Mientras no cesa la caída del dólar en el mundo, la cotización en las pizarras porteñas se mantiene estable. Pero no sería por mucho tiempo, ya que la aceleración del ingreso de divisas por la cosecha gruesa podría hacerlo caer en los próximos meses, especialmente entre abril y junio, tal como viene sucediendo en los últimos años. En 2007, la cotización mayorista había caído hasta $ 3,07, pero ahora los operadores aguardan que del nivel actual de $ 3,15 pase a un valor cercano a $ 3,10, que sería el piso. Los precios récord de las materias primas más que compensan la ausencia casi completa de fondos financieros frescos para invertir en activos del país.

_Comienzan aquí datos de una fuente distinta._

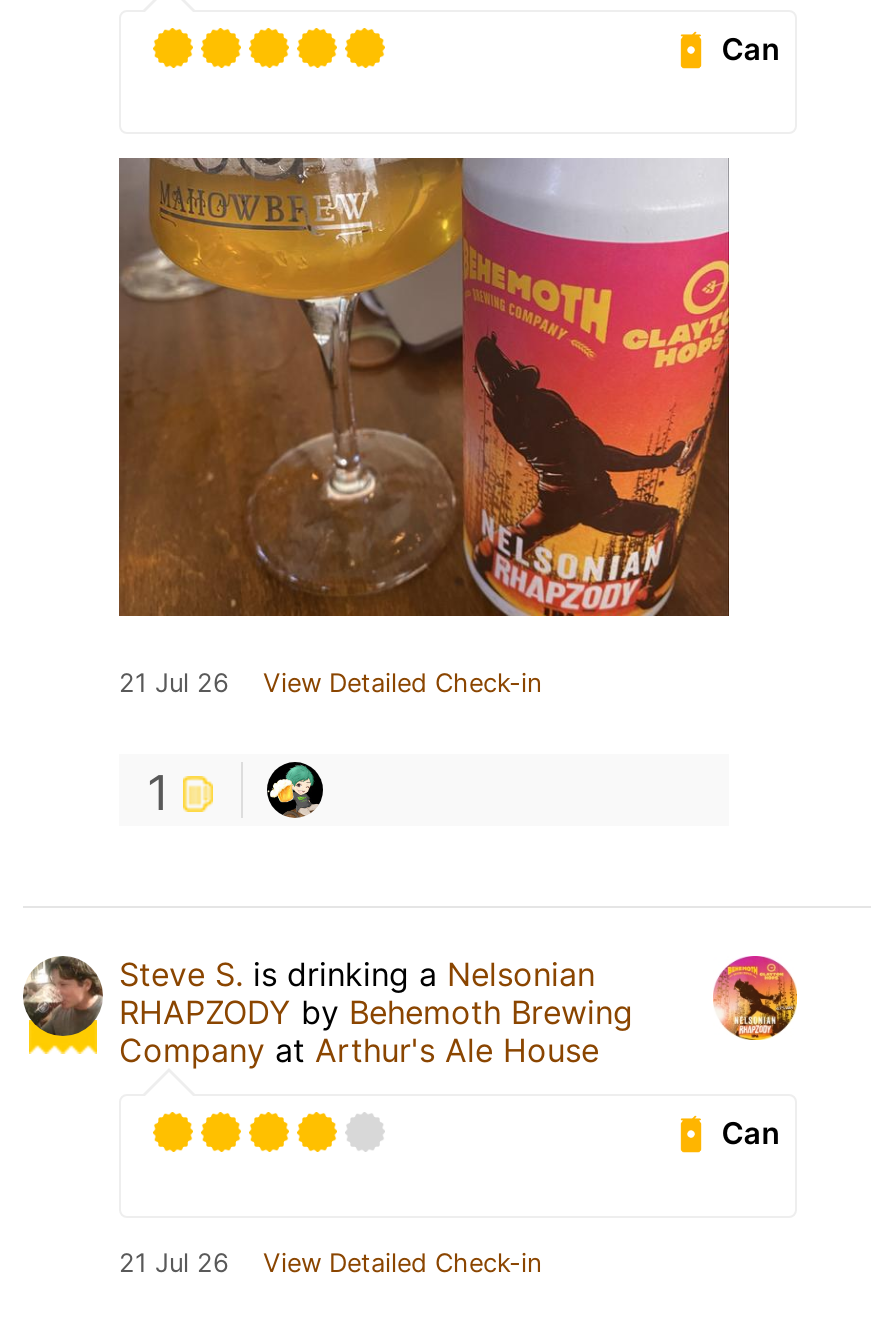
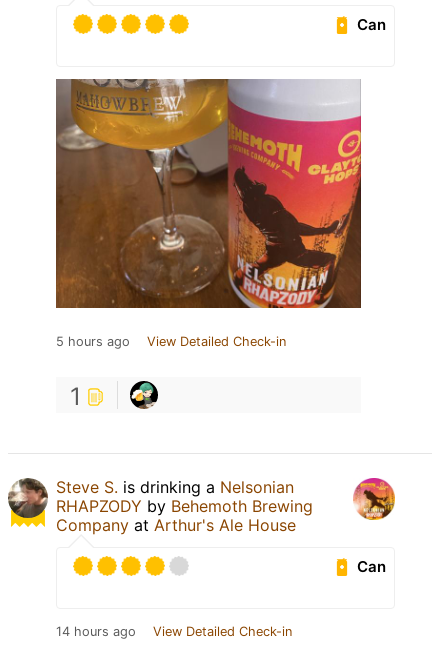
- 21 Jul 26 View Detailed Check-in
+ 5 hours ago View Detailed Check-in

- 21 Jul 26 View Detailed Check-in
+ 14 hours ago View Detailed Check-in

El desinterés absoluto tanto de inversores locales como -en especial-del exterior se manifiesta en los títulos públicos. El más emblemático, el Discount en pesos, no sale de los $ 112, lo que arroja un rendimiento superior a 17% anual en pesos. Pero a pesar de que se ubica cerca de sus mínimos históricos, en el mercado no descartan que pueda seguir cayendo. «Entre la manipulación del INDEC y la situación ya de por sí complicada en el exterior, nadie se quiere meter con títulos argentinos. Si el contexto se agrava, no descarto que más inversores los elijan para desarmar posiciones», graficaba el gerente financiero de una entidad extranjera. El cupón PBI genera algo más de interés, en particular luego de las cifras de alto crecimiento que se fueron divulgando, pero el volumen en este instrumento continúa siendo muy chico.
Previendo que los mercados seguirán complicados y sin demasiado ánimo para incorporar riesgo argentino, varios bancos de inversión acercaron propuestas al secretario de Finanzas, Hugo Secondini, para avanzar con canjes de deuda voluntarios, a medida que se van produciendo los vencimientos. AFJP y compañías de seguros son los targets objetivos para llevar adelante este tipo de esquema. Ello se debe a que tienen el grueso de los préstamos garantizados, cuyos vencimientos se multiplican a partir de 2009. Los ofrecimientos consisten, básicamente, en el rescate de estos títulos que ajustan por CER y su reemplazo por otros cuyo capital se indexan por BADLAR.
Entre la debilidad generalizada, surgen algunas recomendaciones. Es el caso de Tenaris, que por el precio récord del petróleo acumula fuertes subas. Ayer cerró en u$s 80, su mayor valor del año y muy lejos de los u$s 54 que llegó a tocar a mediados de enero, en medio del derrumbe de Wall Street. Se le recomienda «hincar el diente» a Brasil. Ayer un informe de Lehman Brothers renovó apuestas sobre el real, destacando que «cualquier caída es oportunidad de compra».